Comment 1 Martin Nagy 2007-11-09 09:12:34 UTC
Fixed in vsftpd-2_0_5-20_fc9

Comment 2 Kev 'Kyrian' Green 2008-01-02 18:34:49 UTC
I have investigated this in some depth, and it appears on pretty much all
versions of Fedora Core I've tried it with. It is most likely an inter-relation
issue between the way pam_abl is implemented, and the way vsftpd references it
(whether it's "simple" like the session part not being dealt with etc. or
"complicated" to do with crashes in the library references I don't know, and I
have not had time or inclination to delve that deep into debugging).

Although I can't pinpoint the problem, I've used the 'this is fixed in CVS'
solution from the upstream website, and created an RPM and source RPM based on
the existing FC ones, and this updated code, pruning out various Fedora patches
to the source code, while keeping the documentation based ones, and it seems to
work now. This is on Fedora Core 5, with vsftpd vsftpd-2.0.4-1.2. I will test it
on other FC versions I have kicking around, and report back results if there is
interest in doing so.

I'll attach the files if bugzilla lets me.
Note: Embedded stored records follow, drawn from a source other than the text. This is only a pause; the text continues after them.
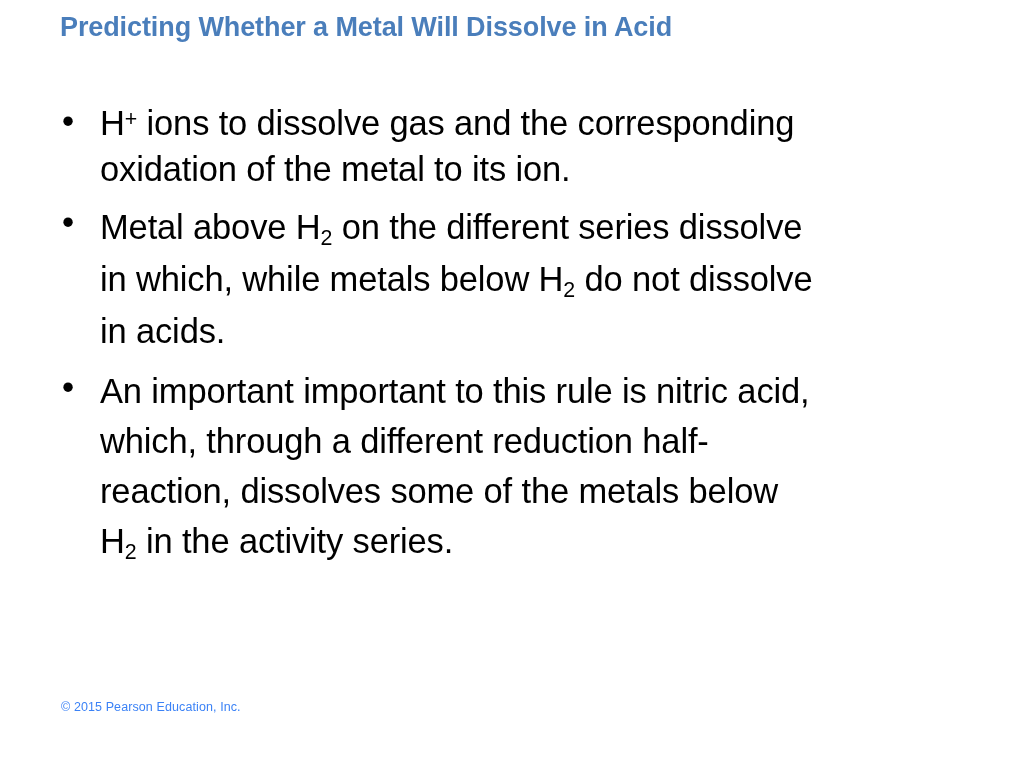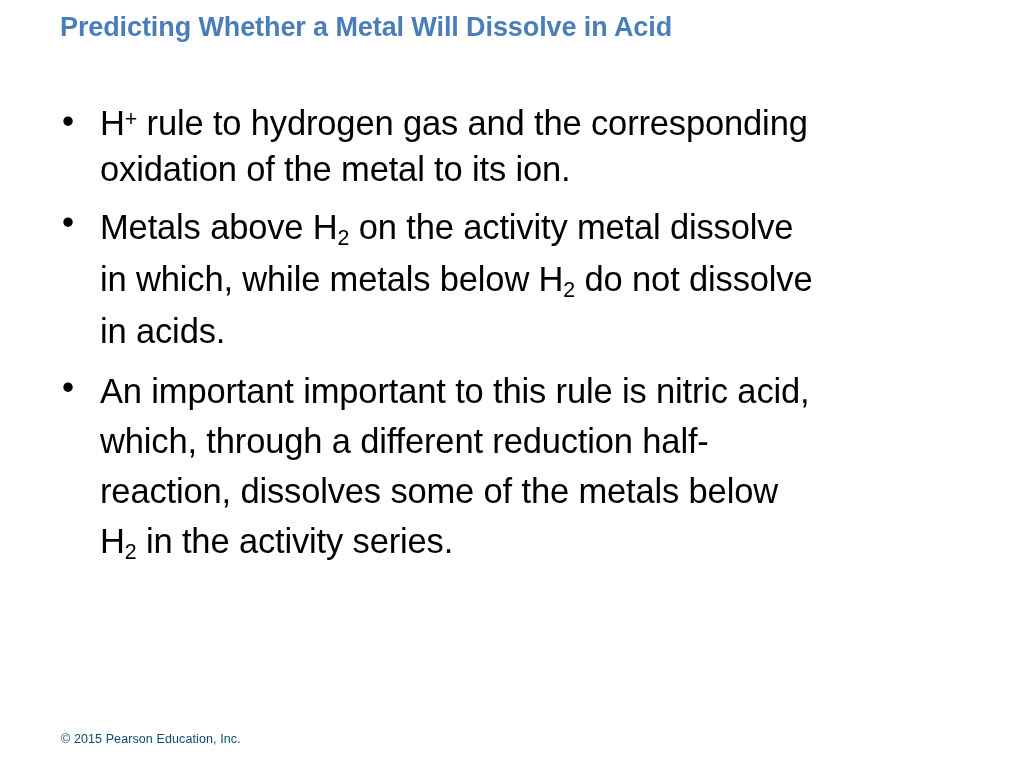"rule to hydrogen gas and" span { text: rule to hydrogen -> ions to dissolve }
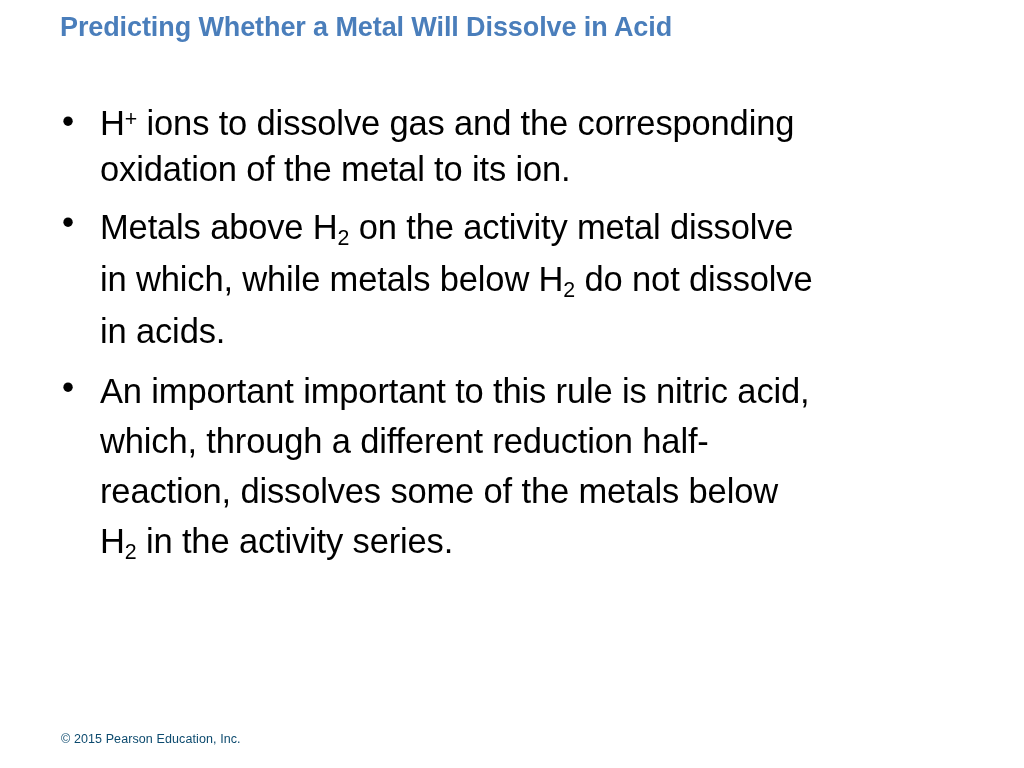"Metals above H" span { text: Metals -> Metal }
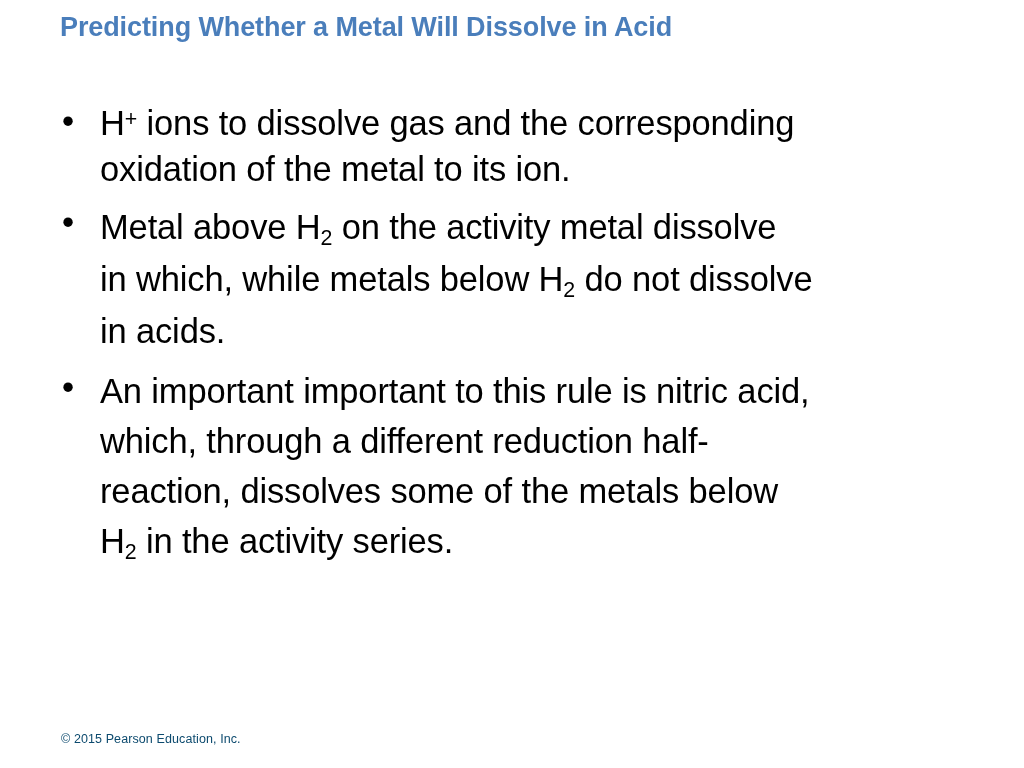"on the activity metal dissolve" span { text: activity metal -> different series }
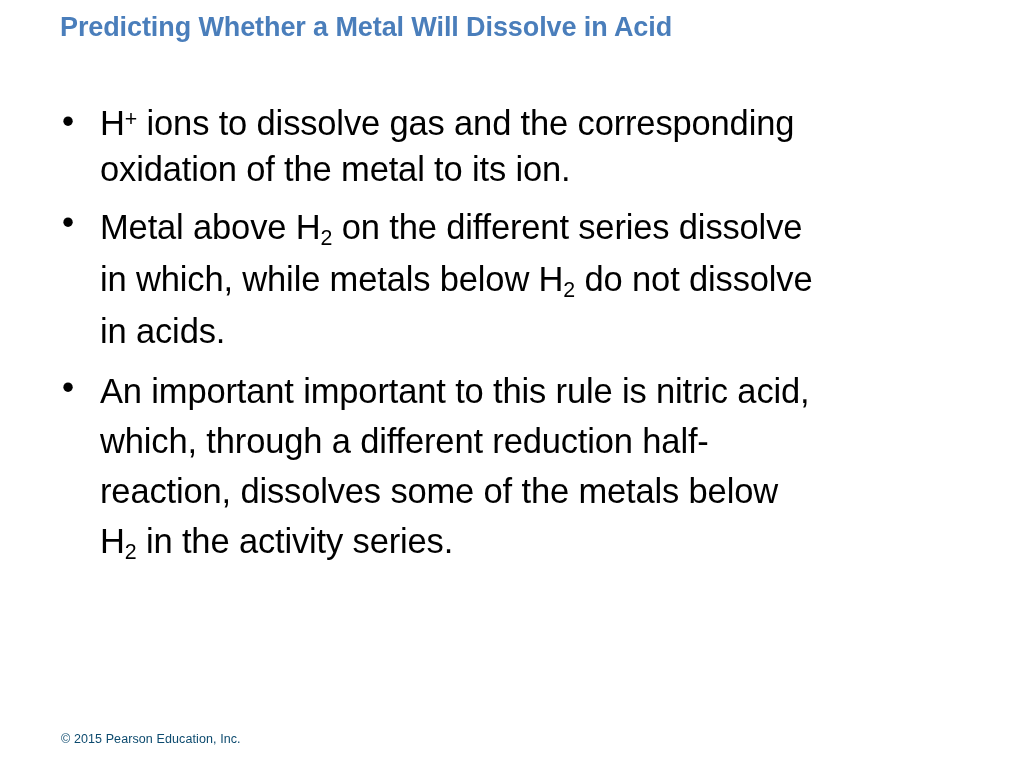"© 2015 Pearson Education, Inc." .footer { color: #0c4a6e -> #3b82f6; top: 732px -> 700px }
Fedora/Redhat etc. may do with this fixed stuff as they wish. They may hire me
as a developer too if they wish ;-)

Comment 3 Kev 'Kyrian' Green 2008-01-02 18:35:39 UTC
Created attachment 290673 [details]
.src.rpm of patched subversion files for pam_abl.

Comment 4 Kev 'Kyrian' Green 2008-01-02 18:36:10 UTC
Created attachment 290674 [details]
binary RPM of SVN fixed code for pam_abl

Comment 5 Martin Nagy 2008-01-02 21:22:37 UTC
The vsftpd part was fixed in rawhide, but the pam_abl was broken anyway. If you
have a fix for that, you should make a new bug report against appropriate
component with a patch attached (probably better than src rpm or binary rpm).